En cuanto a Andalucía, la labor del conseller catalán fue clave. Andreu Mas-Colell improvisó ayer un nuevo papel en el seno del Consejo, al convertirse en mediador entre Andalucía y el Ministerio de Hacienda, para suavizar las tensiones que se habían generado en torno al plan de ajuste andaluz. Transcurridas dos horas, transcendió que la consejera andaluza, Carmen Martínez Aguayo, había abandonado la reunión después de enfrentarse con los responsables ministeriales «por una serie de cifras», según confesó posteriormente. Martínez Aguayo indicó que en concreto eran cifras de retorno de fondos europeos, polémica que se zanjó con concesiones por ambas parte y con su retorno al salón del Consejo, donde finalmente el plan pasó el examen, aunque con un recorte extra de 300 millones de euros. Para aproximar a las partes, el consejero catalán decidió intervenir y hacer un llamamiento a ambas, al considerar que el acuerdo era posible «con un poco más de trabajo» y de diálogo en beneficio del resto de autonomías. Ante sus palabras, el ministro y la consejera decidieron llamar a sus técnicos y corregir los puntos de desajuste.

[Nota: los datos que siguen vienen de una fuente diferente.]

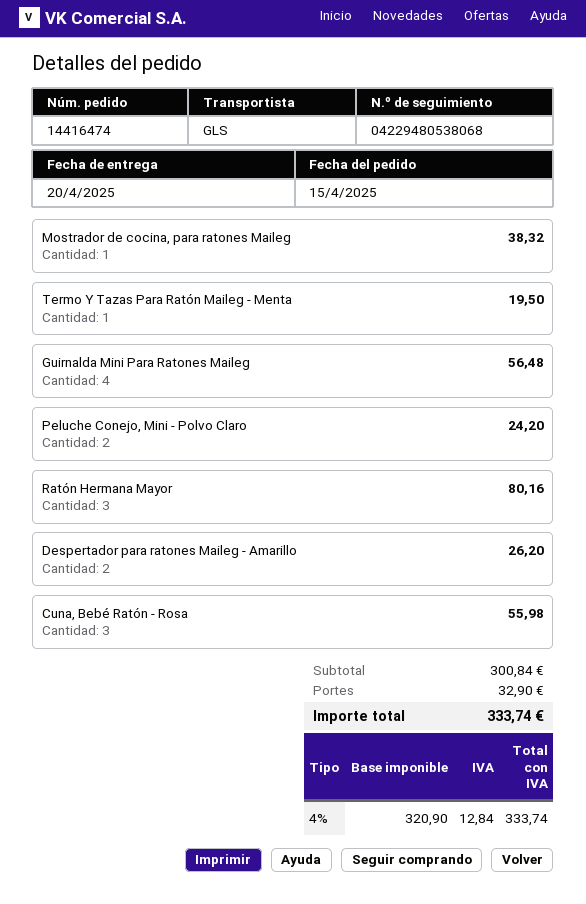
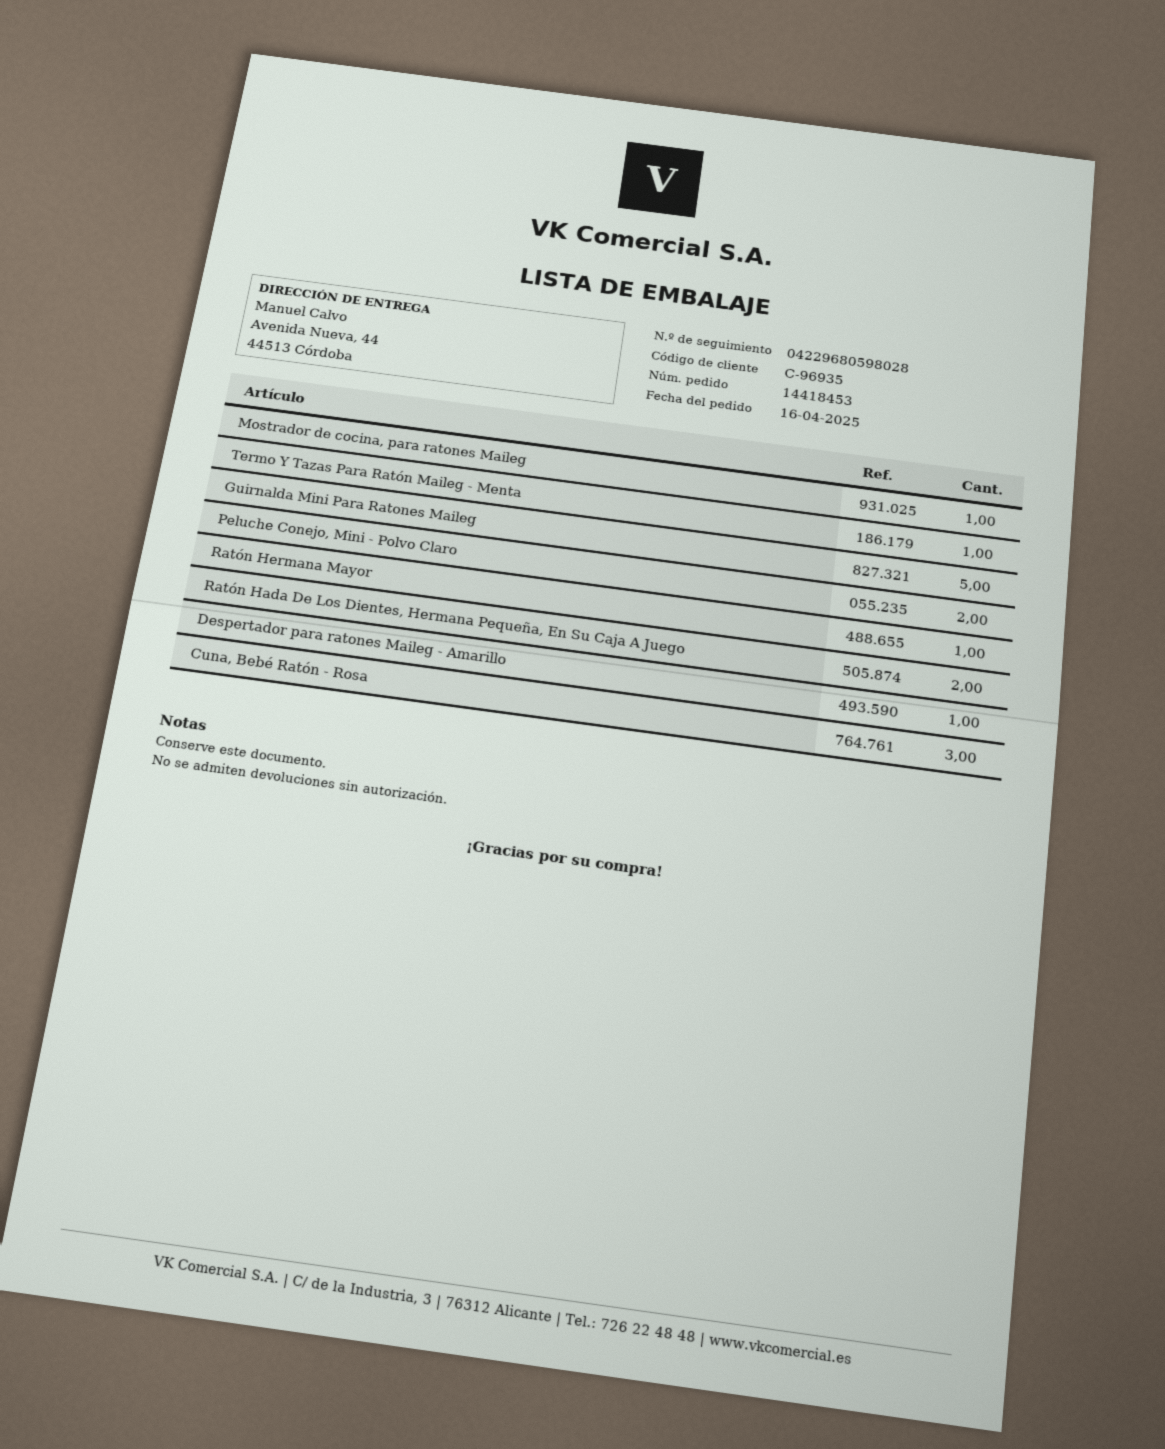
order number: 14416474 -> 14418453
order date: 2025-04-15 -> 2025-04-16
tracking number: 04229480538068 -> 04229680598028
Guirnalda Mini Para Ratones Maileg: 4 -> 5
Ratón Hermana Mayor: 3 -> 1
Despertador para ratones Maileg - Amarillo: 2 -> 1
Ratón Hada De Los Dientes, Hermana Pequeña, En Su Caja A Juego: none -> 2

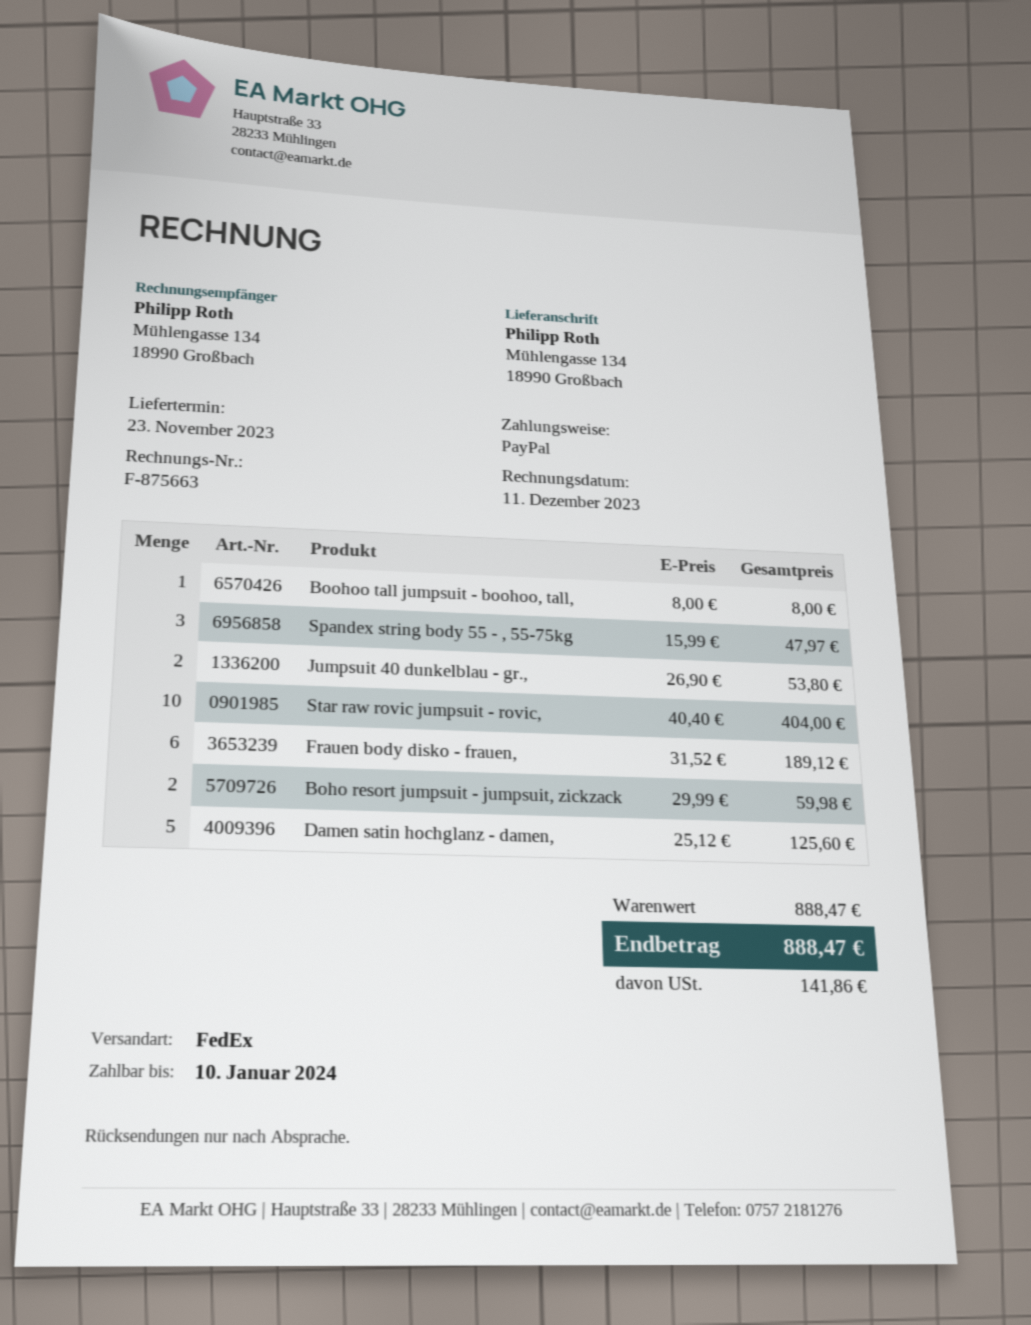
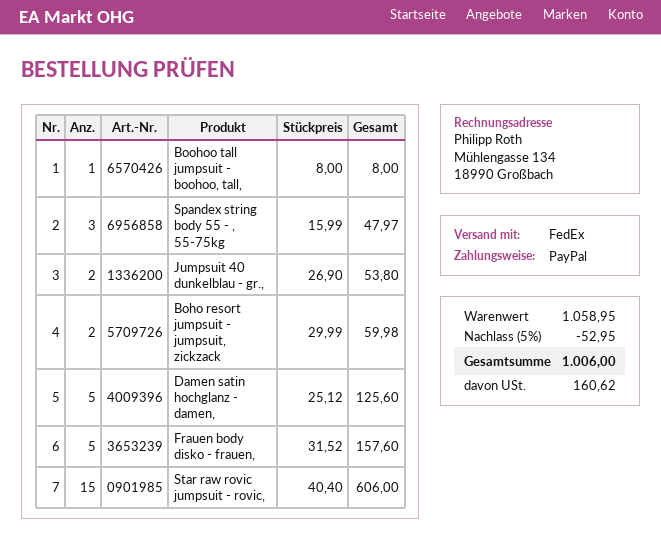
Star raw rovic jumpsuit - rovic,: 10 x 40.40 = 404.00 -> 15 x 40.40 = 606.00
Frauen body disko - frauen,: 6 x 31.52 = 189.12 -> 5 x 31.52 = 157.60
subtotal: 888.47 -> 1058.95
discount: none -> 5% = 52.95
tax: 141.86 -> 160.62
total: 888.47 -> 1006.00

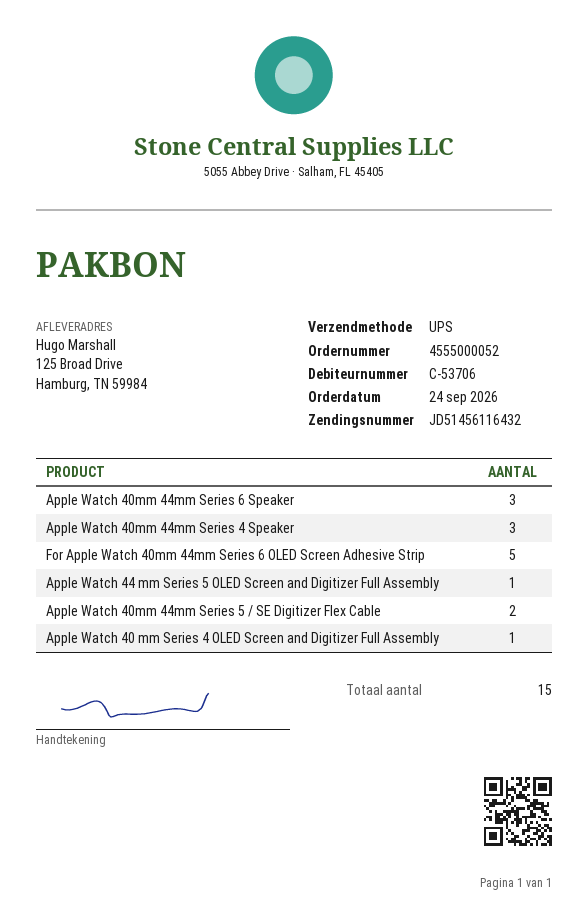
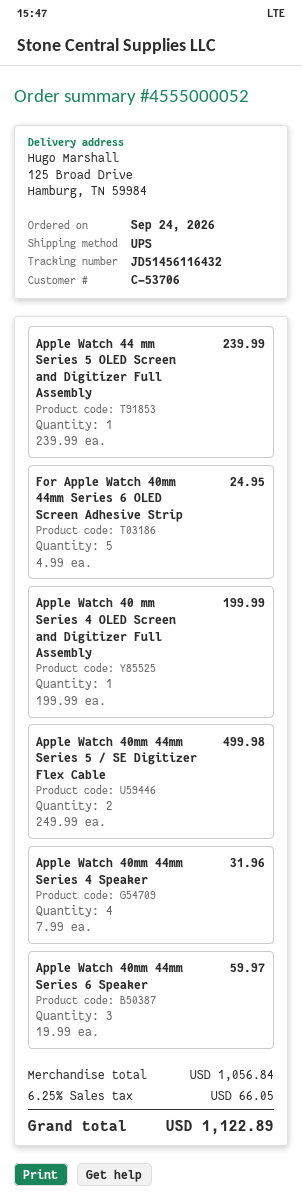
Apple Watch 40mm 44mm Series 4 Speaker: 3 -> 4

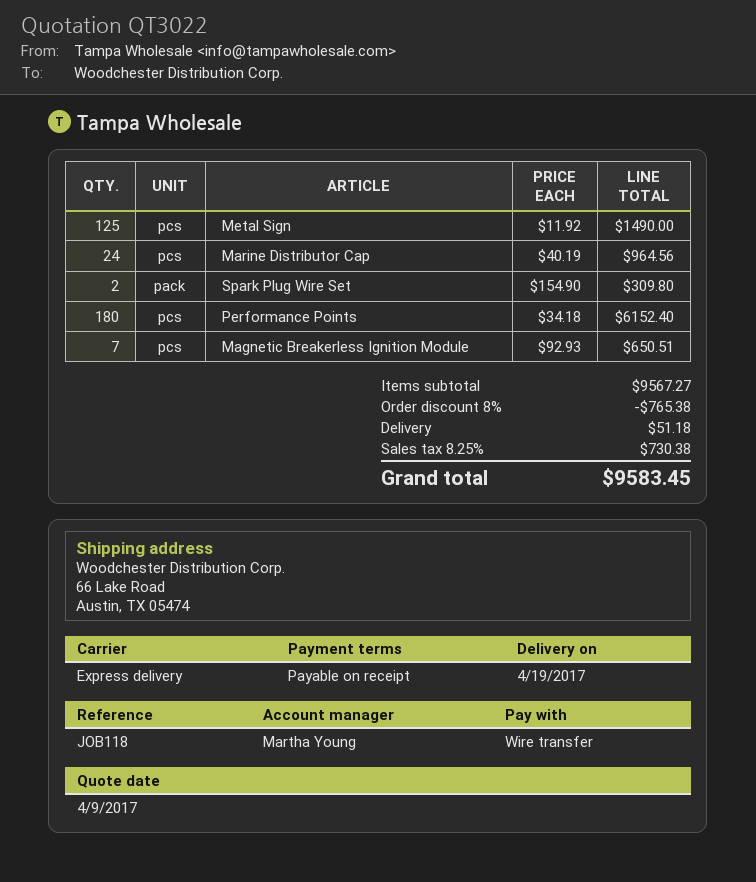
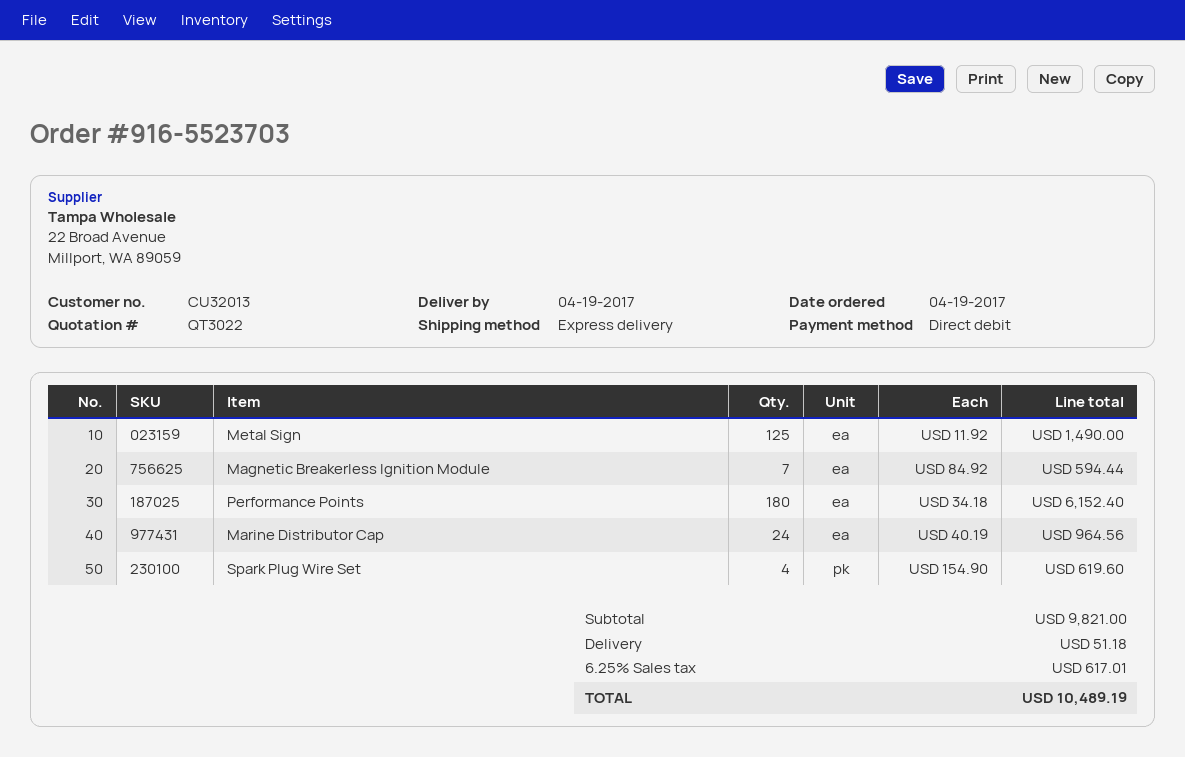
payment method: bank transfer -> direct debit
Spark Plug Wire Set: 2 x 154.90 = 309.80 -> 4 x 154.90 = 619.60
Magnetic Breakerless Ignition Module: 7 x 92.93 = 650.51 -> 7 x 84.92 = 594.44
subtotal: 9567.27 -> 9821.00
discount: 8% = 765.38 -> none
tax: 8.25% = 730.38 -> 6.25% = 617.01
total: 9583.45 -> 10489.19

Por su parte, el ministro de Hacienda y Administraciones Públicas, Cristóbal Montoro, advirtió de que el nuevo plan será revisado por el Ministerio y sometido al análisis y aprobación en el próximo CPFF, que se celebrará antes del 15 de junio. Montoro explicó que en dicho plan el nuevo Gobierno de Asturias deberá incluir medidas adicionales para garantizar que la región será capaz de reducir el déficit público al 1,5%, ya que el plan presentado por el Gobierno en funciones es «insuficiente».
En total, los planes de ajuste económico-financieros de las comunidades autónomas aprobados ayer ascienden a 18.349 millones de euros, de los que 13.071 millones corresponden a reducciones de gastos y 5.278 a incremento de ingresos. Los recortes autonómicos vienen de la mano sobre todo de los recortes de gastos, más que en incrementos de ingresos, aunque se contemplan posibilidades como aumentos del IRPF, el céntimo sanitario o tributos de carácter ambiental, recalcó el número dos de Montoro.
El ministro de Hacienda trató de evitar adelantar la cifra global de ajuste, ya que en pocas horas se publicarán todos los planes de las autonomías en la página web de su departamento, pero finalmente accedió a proporcionarla, ya que se ahorrarán más de 8.000 millones más de los 10.000 previstos en un principio.